Would they have added a Dark Knight or Iron Man from last year? Two movies that were genuinely great movies but viewed (only) as commercial blockbusters? Would having ten films in 1977 given Star Wars a better chance over Annie Hall?
And let's be honest: some years there are good movies but not GREAT movies, and sometimes even not enough to fill ten spots.
No. Hollywood should stick to five nominees. JUST DO A BETTER JOB OF SELECTING THOSE FIVE (Dark Knight grrrrrrrrrr).
posted by JWK (Thu Jun 25 09, 9:44PM)
When there are five nominees, obviously there are movies which win best picture that do not receive 50% of the vote. This is a bad practise from an acuracy standpoint. (Think about how in many election that a winner is not determined unless a candidate receives 50% of the vote.) The problem becomes much worse when there are ten films.

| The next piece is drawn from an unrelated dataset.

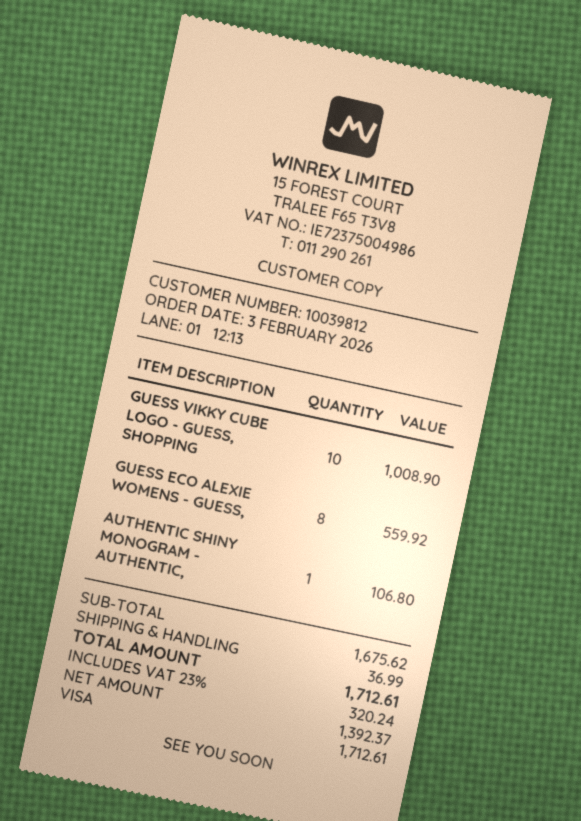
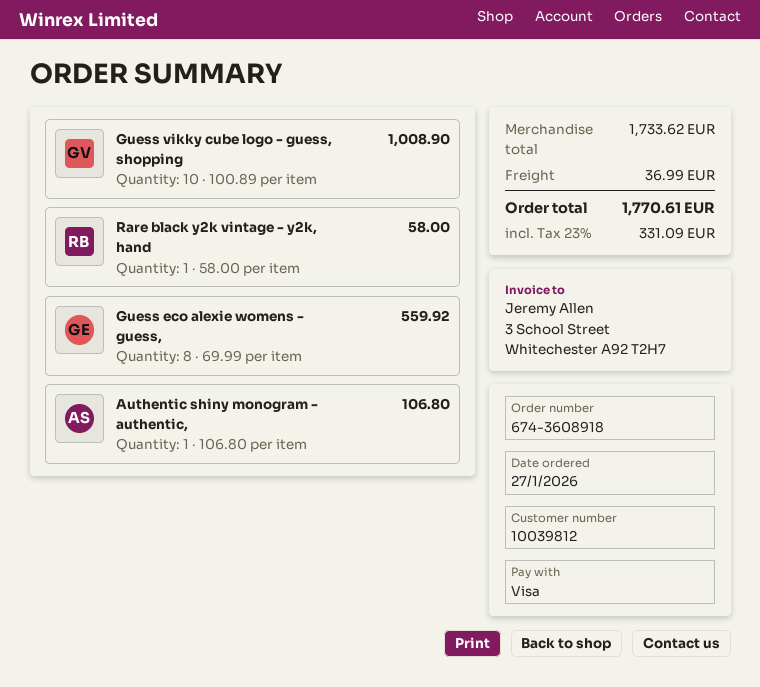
order date: 2026-02-03 -> 2026-01-27
Rare black y2k vintage - y2k, hand: none -> 1 for 58.00
subtotal: 1675.62 -> 1733.62
tax: 23% = 320.24 -> 23% = 331.09
total: 1712.61 -> 1770.61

I have no problem with ten films being nominated, but the voters need to have multiple votes. In a perfect system the voters would not vote for best picture but vote the movies from best to worse. Then a true sense of which film deserves to be awared 'Best Picture' could easily be determined.

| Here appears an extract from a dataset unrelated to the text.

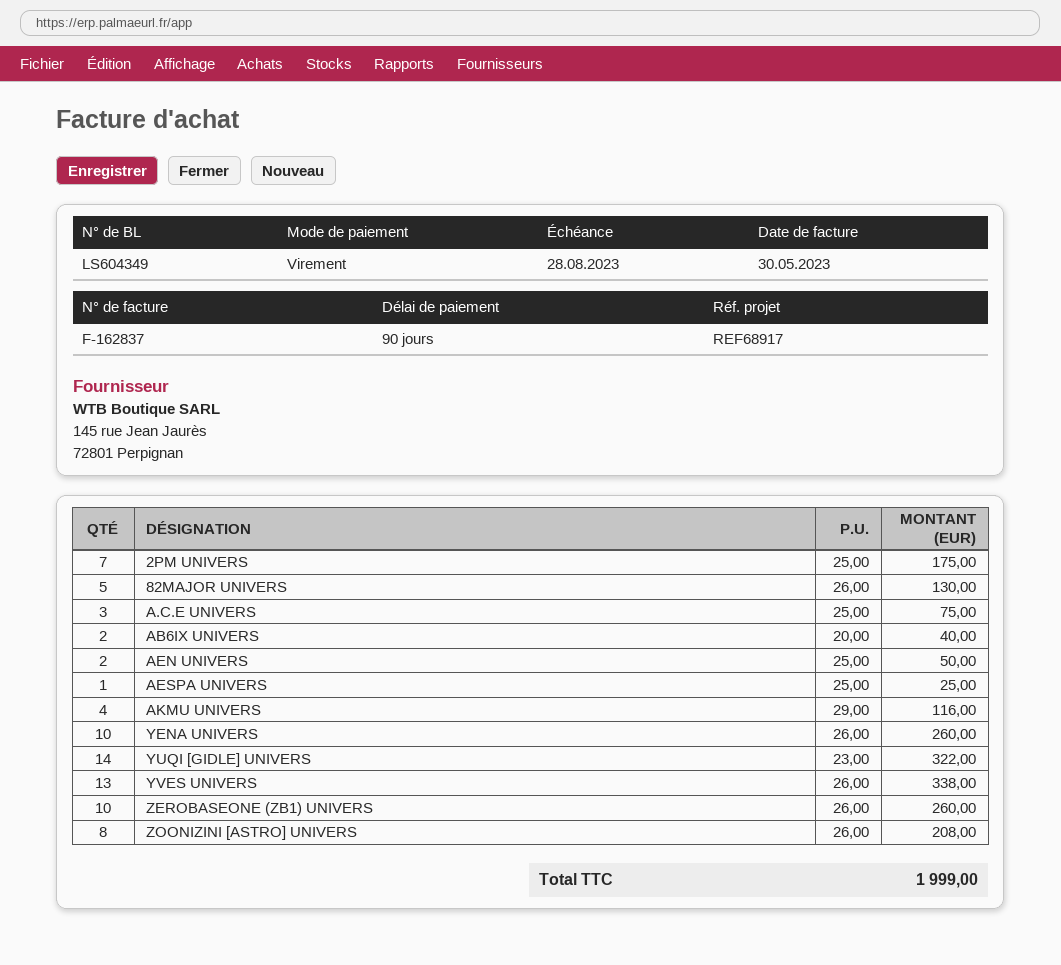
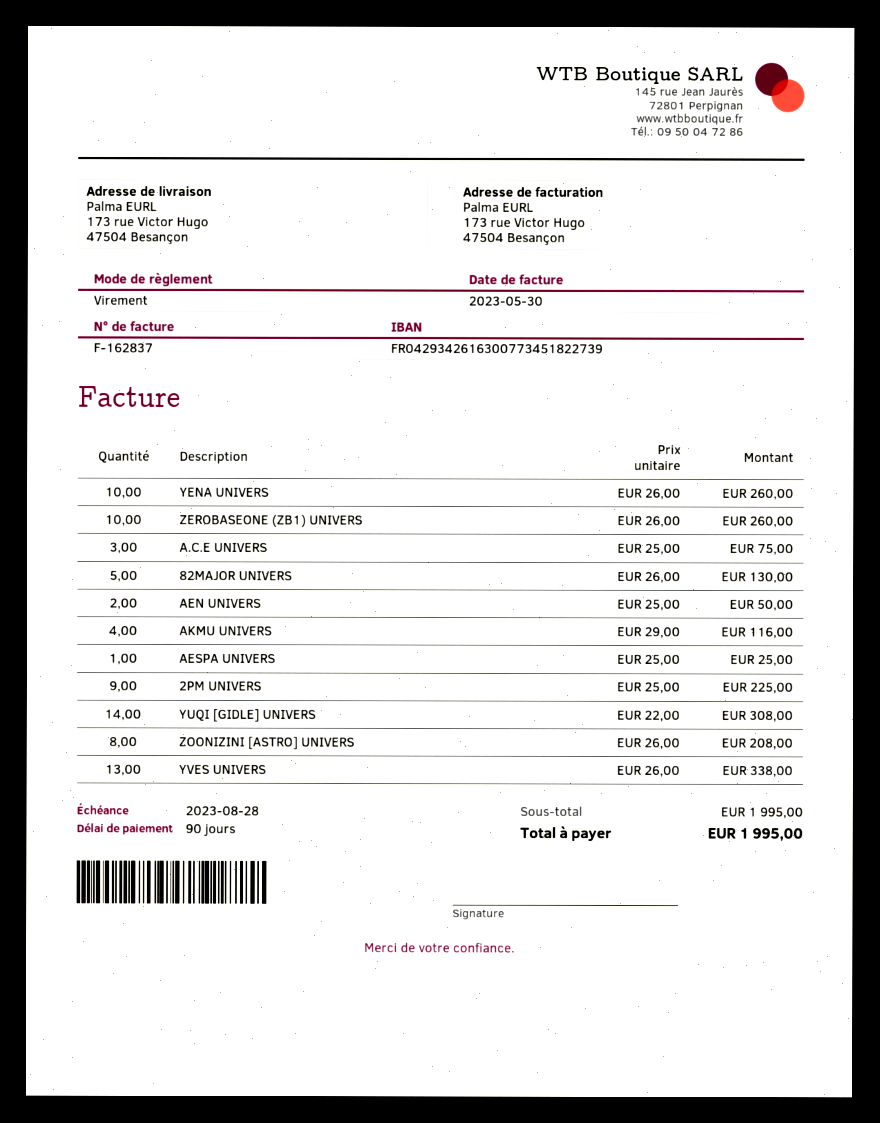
2PM UNIVERS: 7 x 25.00 = 175.00 -> 9 x 25.00 = 225.00
AB6IX UNIVERS: 2 x 20.00 = 40.00 -> none
YUQI [GIDLE] UNIVERS: 14 x 23.00 = 322.00 -> 14 x 22.00 = 308.00
total: 1999.00 -> 1995.00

posted by Jean (Thu Jun 25 09, 10:17PM)
Bats- I remember hearing that in its heyday MGM produced a movie a week (52 a year). Now, a lot of those were not "classics". In fact, they were pretty bad movies that time has, thankfully, winnowed out for us. But MGM was only one of the major studios (I can think of Warner Brothers and Paramount offhand, there must have been others). I wouldn't be surprised if the number of films produced in the 30's, 40's and 50's was about the same as now. I would imagine it seems like there are more bad movies now, because we see the adds for each and every one.
posted by Left_Wing_Fox (Fri Jun 26 09, 10:25AM)
Personally, the one category I wish they'd add would be "Best Collaborative Performance" for animated/puppet characters.
posted by Althea (Fri Jun 26 09, 11:36AM)
I haven't been able to work out how to say this, but it seems unfair to the people in the other categories. It's not that they match up with Best Picture, like all the actor nominees would be in Best Pic, but it seems like if there are more notable movies, there would have to be more people who made them who would be worthy of nomination. So if you nominate their movies but limit their chances of nomination, that's not fair. (Hope this sounds right.)